For years, Wise has set the benchmark for transparent, low-cost cross-border transfers—its multi-currency accounts and real mid-market FX rates became the de facto standard for digital-first remitters. But 2024 is revealing a deeper structural shift: users aren’t just swapping one app for another; they’re migrating toward payment architectures that embed currency conversion, compliance, and settlement into underlying infrastructure—not just front-end interfaces.
The Rise of Embedded Settlement Layers
What’s emerging isn’t merely ‘Wise alternatives’—it’s a cohort of infrastructure providers enabling banks, neobanks, and payroll platforms to offer borderless payouts without building FX rails from scratch. Companies like Currencycloud and Thunes now power over 140 financial institutions globally, processing more than $120 billion in cross-border volume annually. Unlike consumer-facing apps, these B2B layers operate behind the scenes, offering ISO 20022-compliant messaging, automated AML screening, and dynamic liquidity matching across 70+ currencies. Their growth signals a quiet pivot: value is shifting from user experience polish to interoperable, audit-ready settlement plumbing.
Wallet-Native Flows Are Accelerating Adoption
Mobile wallets—especially in Southeast Asia, Latin America, and Africa—are no longer just last-mile disbursement tools. They’re becoming primary on-ramps for international income. In Indonesia, DANA and LinkAja now support direct USD-to-IDR settlements via Bank Indonesia’s BI-FAST rail, cutting payout latency from 2 days to under 15 seconds. Similarly, Brazil’s Pix Interbancário integration with Mercado Pago allows freelancers to receive EUR payments directly into their local e-wallets—bypassing traditional correspondent banking entirely. This wallet-native architecture reduces dependency on intermediary accounts and lowers marginal cost per transaction by up to 68%, according to Central Bank of Nigeria data from Q1 2024.

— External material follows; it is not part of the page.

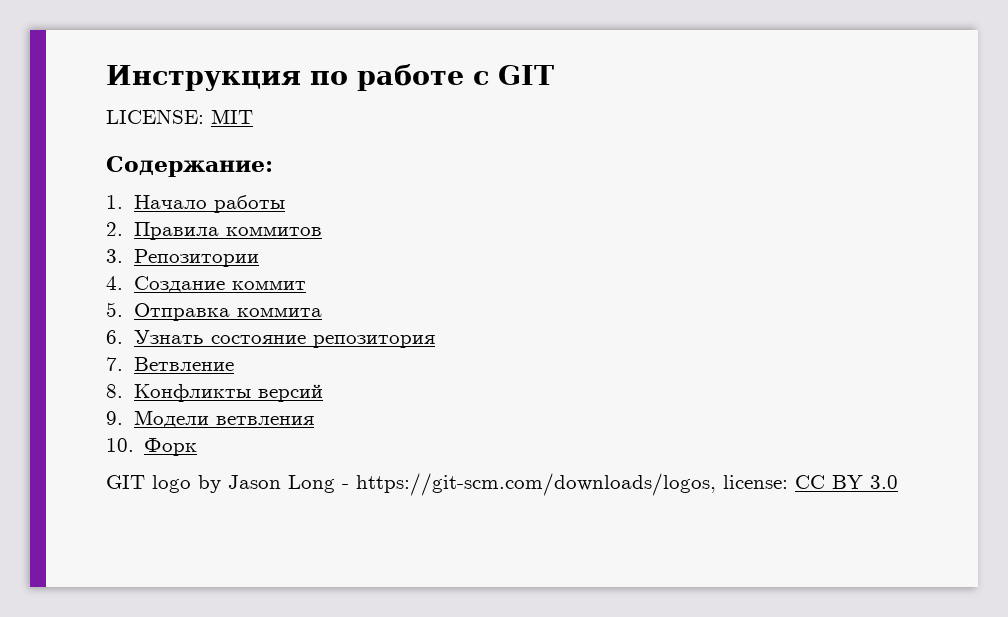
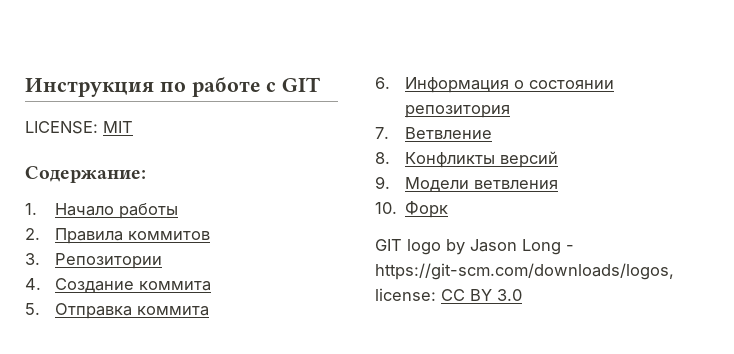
[232,281,307,290] коммит -> [138,281,211,291] коммитa
[134,330,307,344] Узнать состояние -> [404,77,614,93] Информация о состоянии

Key Enablers of Wallet-Centric Cross-Border Infrastructure
- Real-time national payment systems (e.g., India’s UPI, Mexico’s CoDi, South Africa’s Zapper) now support cross-border message routing via ISO 20022 APIs
- Regulatory sandboxes in Kenya, Singapore, and Poland have approved live testing of wallet-to-wallet FX settlement without licensed money transmitter status
- Stablecoin rails like Circle’s CCTP and Stellar’s USDC corridors enable programmable, deterministic FX execution between non-custodial wallets
- Open banking mandates (PSD3 draft proposals, ASEAN QR Code Framework) require interoperability between wallets and licensed payment institutions
- Local currency liquidity pools, coordinated by central banks and private market makers, reduce reliance on USD intermediation for EM economies
Regulatory Convergence Is Redefining Compliance Boundaries
MiCA’s implementation in June 2024 didn’t just regulate crypto-assets—it established a precedent for harmonized licensing of cross-border payment services across the EU. Meanwhile, the FATF’s updated Travel Rule guidance now explicitly includes wallet-to-wallet transfers in its scope, pushing VASPs to adopt interoperable identity verification protocols like W3C Verifiable Credentials. Crucially, this regulatory alignment is lowering barriers for non-bank entities: 23 new cross-border payment licenses were issued in ASEAN alone in H1 2024—up 41% YoY—with over 60% granted to wallet-native or API-first entrants rather than legacy remittance firms.
As infrastructure matures, the competitive axis is no longer ‘who offers the lowest fee,’ but ‘who delivers the most resilient, auditable, and locally embedded flow.’ The next wave won’t be defined by better apps—but by smarter rails, wider wallet interoperability, and regulation that treats cross-border money movement as public utility infrastructure, not just a commercial service.